Ferme sur sa décision de poursuivre les opérations de protection des lieux publics étant les cibles sensibles visées par Daesh, le ministre de la Défense est confronté au risque constant d’une nouvelle attaque. Le Drian exige désormais que les militaires présents restent sur le terrain « le temps qu’il faudra ». Un écho inévitable à l’état d’urgence, en place depuis le 13 novembre.

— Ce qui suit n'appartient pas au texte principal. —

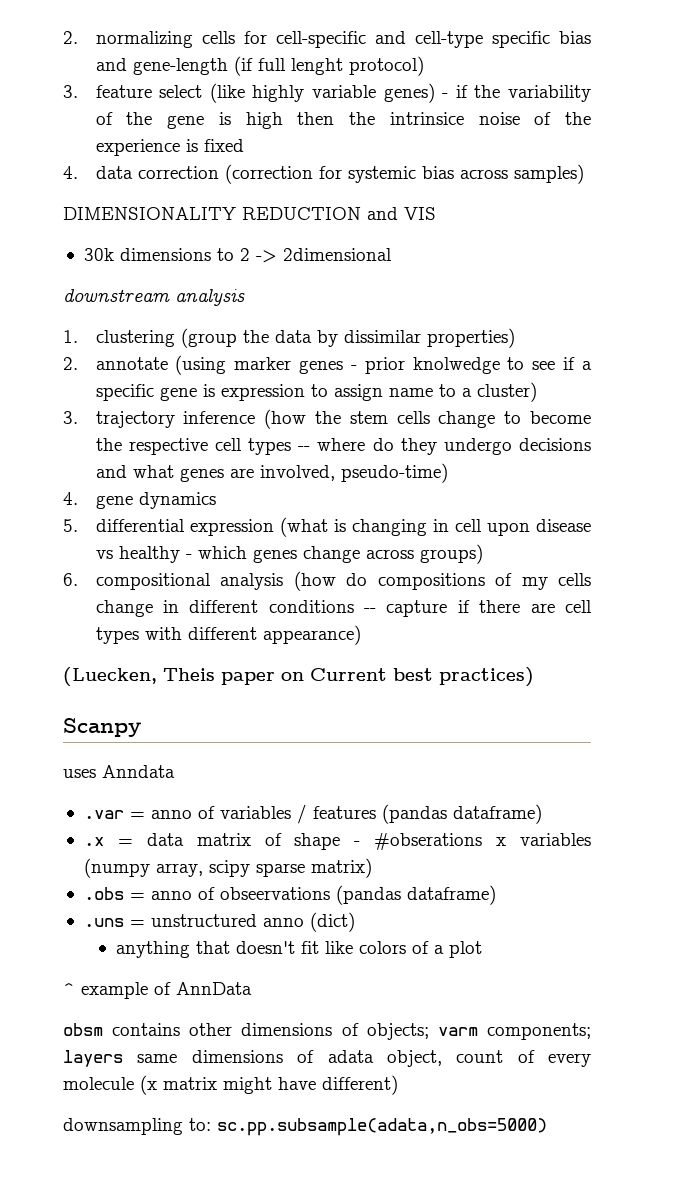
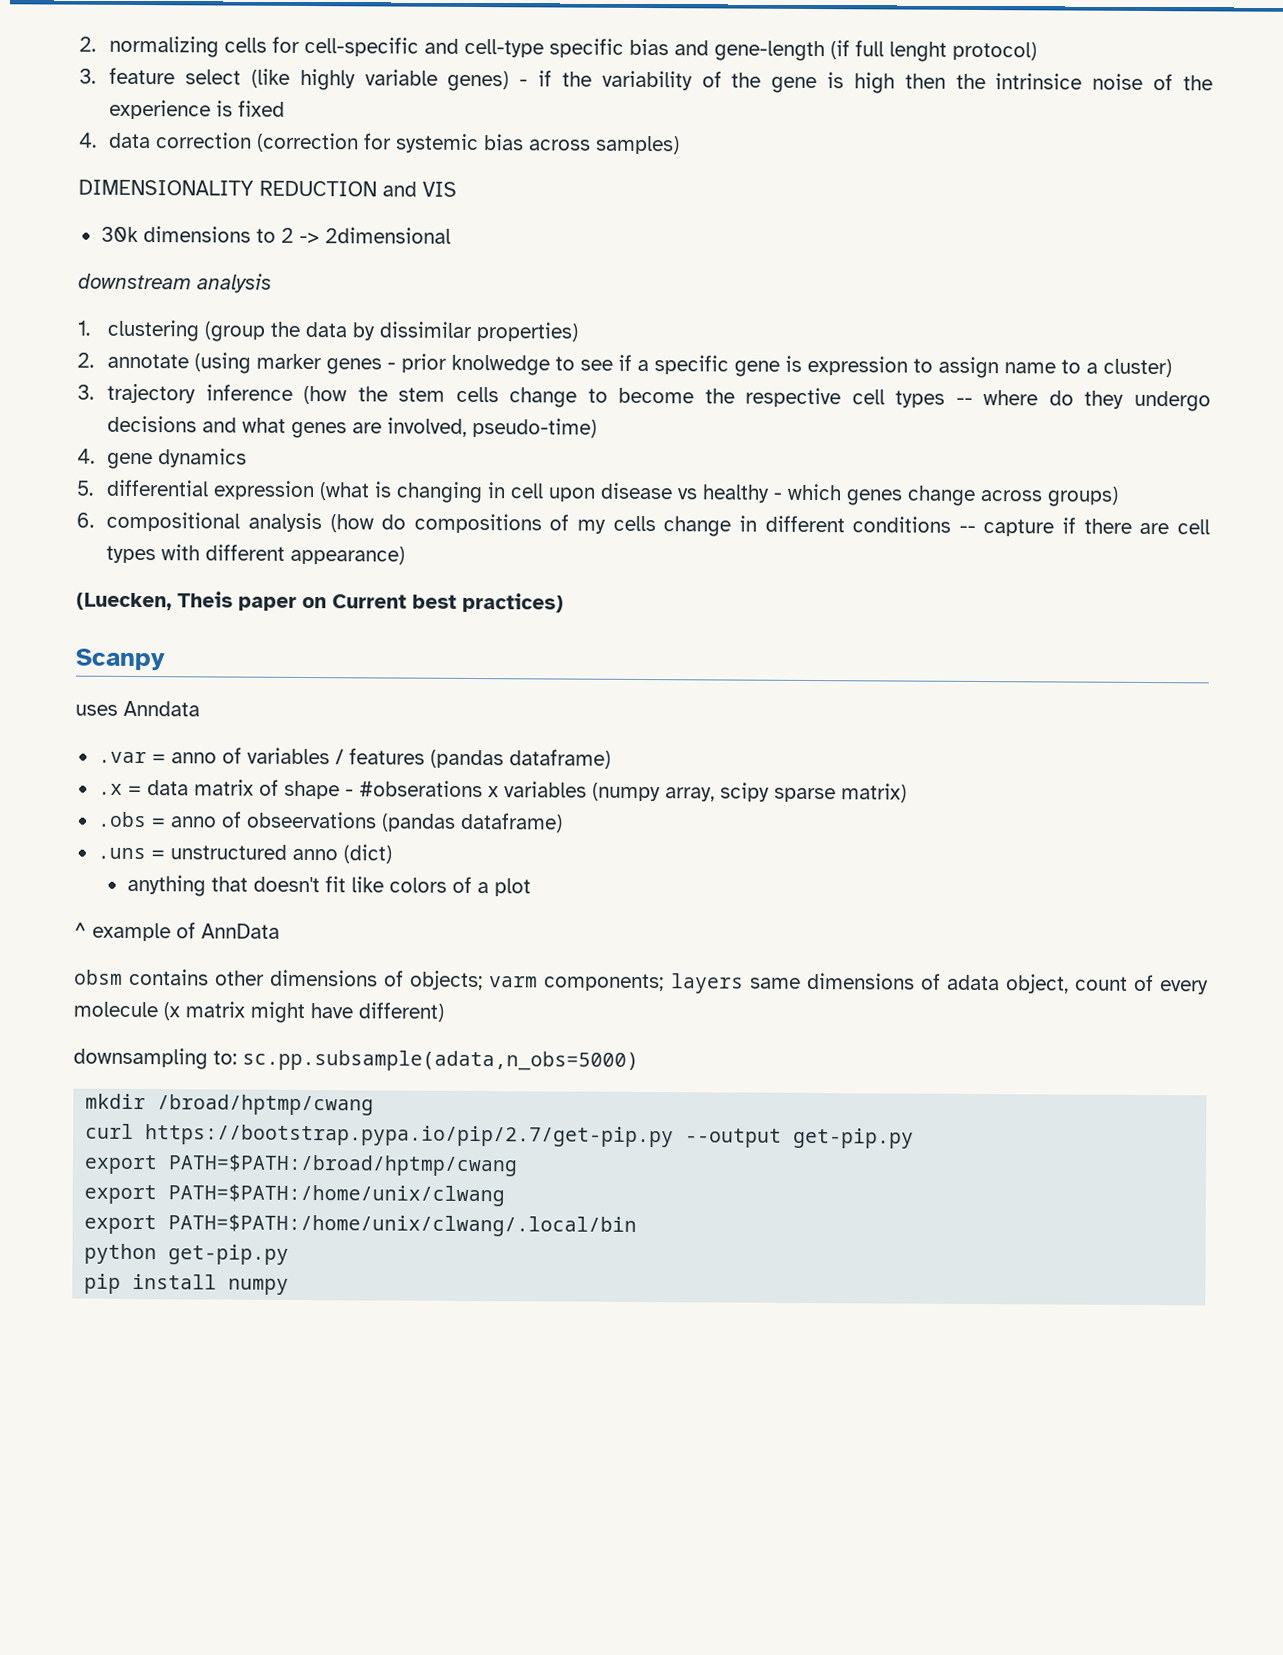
+ mkdir /broad/hptmp/cwang
+ curl https://bootstrap.pypa.io/pip/2.7/get-pip.py --output get-pip.py
+ export PATH=$PATH:/broad/hptmp/cwang
+ export PATH=$PATH:/home/unix/clwang
+ export PATH=$PATH:/home/unix/clwang/.local/bin
+ python get-pip.py
+ pip install numpy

Cette mesure de circonstance musclée semble inéluctable pour le gouvernement de François Hollande, qui joue la carte de la défense face à l’ennemi invisible. Fixé à 3,8 milliards d’euros, le budget de la Défense prend en compte le salaire des militaires, le matériel, l’armement et l’aménagement des terrains de l’armée. 

Protéger le territoire va coûter cher à la France, alors que son économie ressemble à un château de carte, où une carte retirée dans la panique pourrait tout faire tomber.